## What the task asks
Where a line contains the word "createClient", copy that line from the records below.

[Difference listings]
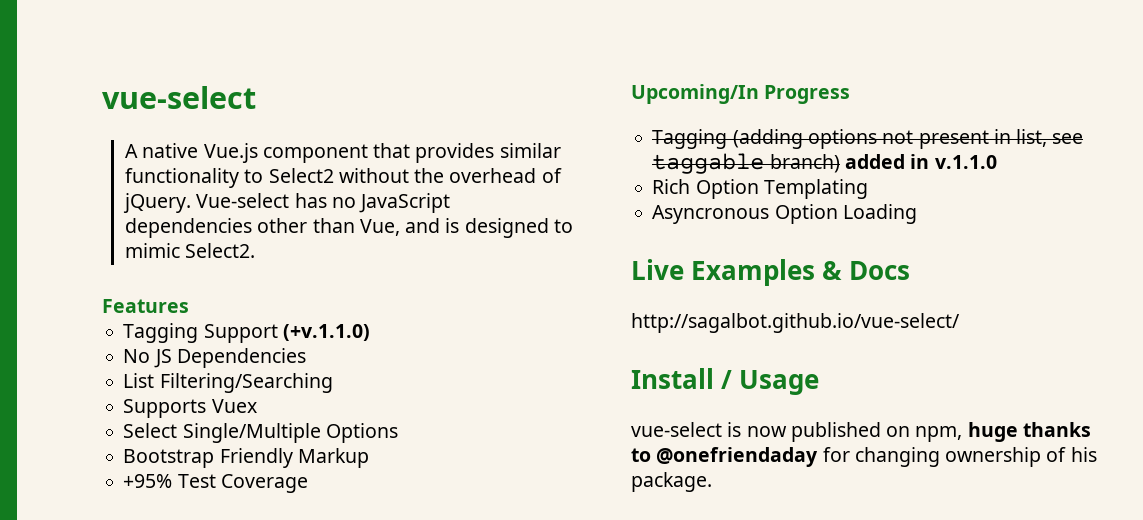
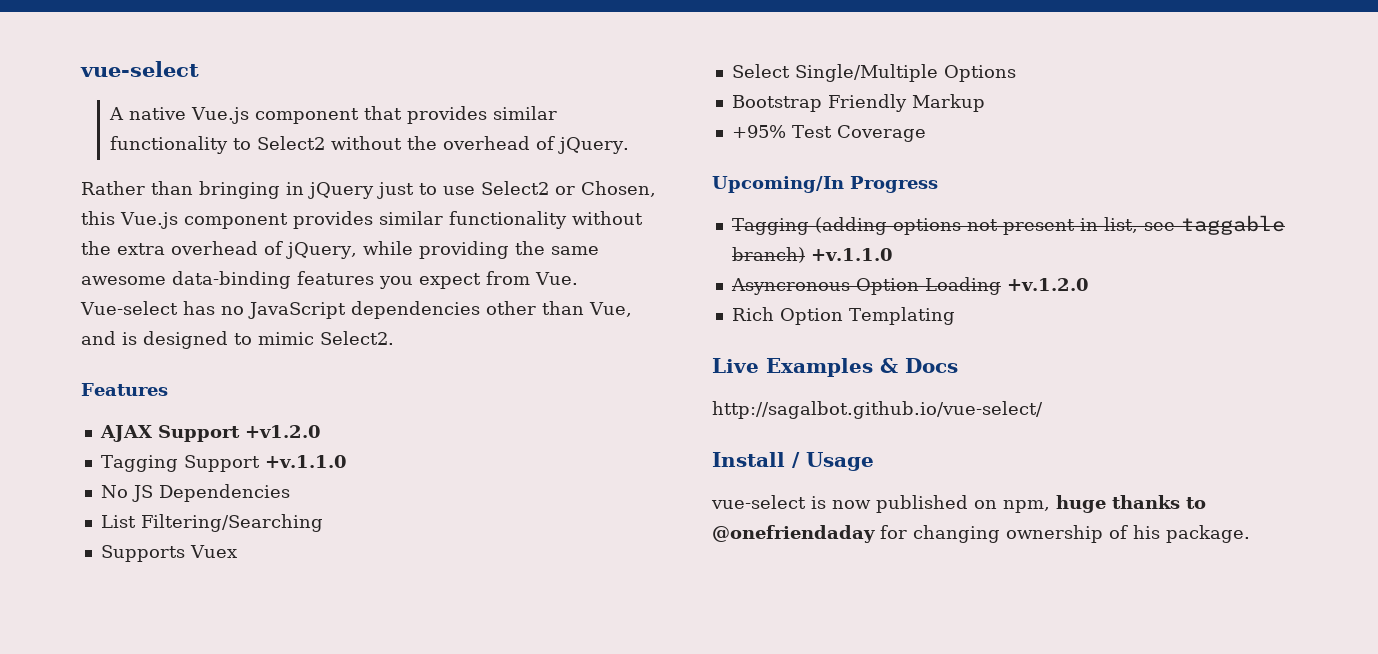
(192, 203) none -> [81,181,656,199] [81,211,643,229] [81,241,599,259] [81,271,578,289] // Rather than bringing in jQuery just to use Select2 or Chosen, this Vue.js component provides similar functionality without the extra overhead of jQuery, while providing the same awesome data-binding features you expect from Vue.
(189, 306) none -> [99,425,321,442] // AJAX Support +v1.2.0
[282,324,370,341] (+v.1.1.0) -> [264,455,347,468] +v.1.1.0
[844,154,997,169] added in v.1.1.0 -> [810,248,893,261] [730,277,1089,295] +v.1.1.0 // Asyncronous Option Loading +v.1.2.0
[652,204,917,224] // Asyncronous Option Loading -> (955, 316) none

==

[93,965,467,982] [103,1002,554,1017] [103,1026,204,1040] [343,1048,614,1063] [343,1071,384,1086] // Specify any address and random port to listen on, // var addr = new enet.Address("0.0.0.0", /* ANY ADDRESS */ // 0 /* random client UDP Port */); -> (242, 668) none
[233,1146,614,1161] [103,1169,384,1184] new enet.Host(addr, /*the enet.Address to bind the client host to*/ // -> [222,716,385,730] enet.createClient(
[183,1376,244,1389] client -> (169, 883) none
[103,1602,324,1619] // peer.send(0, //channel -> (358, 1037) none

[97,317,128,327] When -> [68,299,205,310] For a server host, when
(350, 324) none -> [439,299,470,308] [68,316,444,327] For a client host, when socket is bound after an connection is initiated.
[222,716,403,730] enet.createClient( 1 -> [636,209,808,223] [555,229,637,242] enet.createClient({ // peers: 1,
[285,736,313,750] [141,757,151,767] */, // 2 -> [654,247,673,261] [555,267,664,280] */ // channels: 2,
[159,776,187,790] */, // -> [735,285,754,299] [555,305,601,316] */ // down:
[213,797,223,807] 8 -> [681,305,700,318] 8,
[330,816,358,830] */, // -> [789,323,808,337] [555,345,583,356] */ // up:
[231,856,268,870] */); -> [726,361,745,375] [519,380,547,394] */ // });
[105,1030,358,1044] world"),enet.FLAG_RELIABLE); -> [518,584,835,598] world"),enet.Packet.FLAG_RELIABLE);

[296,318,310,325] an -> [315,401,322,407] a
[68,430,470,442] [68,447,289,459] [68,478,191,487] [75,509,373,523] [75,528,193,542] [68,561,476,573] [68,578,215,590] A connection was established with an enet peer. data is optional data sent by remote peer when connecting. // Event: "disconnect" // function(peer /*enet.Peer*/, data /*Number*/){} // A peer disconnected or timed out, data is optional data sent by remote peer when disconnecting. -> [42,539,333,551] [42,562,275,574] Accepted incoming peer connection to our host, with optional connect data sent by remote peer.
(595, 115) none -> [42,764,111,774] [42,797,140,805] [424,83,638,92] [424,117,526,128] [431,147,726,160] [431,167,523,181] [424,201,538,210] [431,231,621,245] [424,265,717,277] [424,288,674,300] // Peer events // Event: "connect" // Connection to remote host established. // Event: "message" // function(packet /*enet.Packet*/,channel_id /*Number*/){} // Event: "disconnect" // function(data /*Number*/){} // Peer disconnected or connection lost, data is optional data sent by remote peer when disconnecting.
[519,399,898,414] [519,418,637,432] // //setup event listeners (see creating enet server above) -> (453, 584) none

## Final answer
[233,1146,614,1161] [103,1169,384,1184] new enet.Host(addr, /*the enet.Address to bind the client host to*/ // -> [222,716,385,730] enet.createClient(
[222,716,403,730] enet.createClient( 1 -> [636,209,808,223] [555,229,637,242] enet.createClient({ // peers: 1,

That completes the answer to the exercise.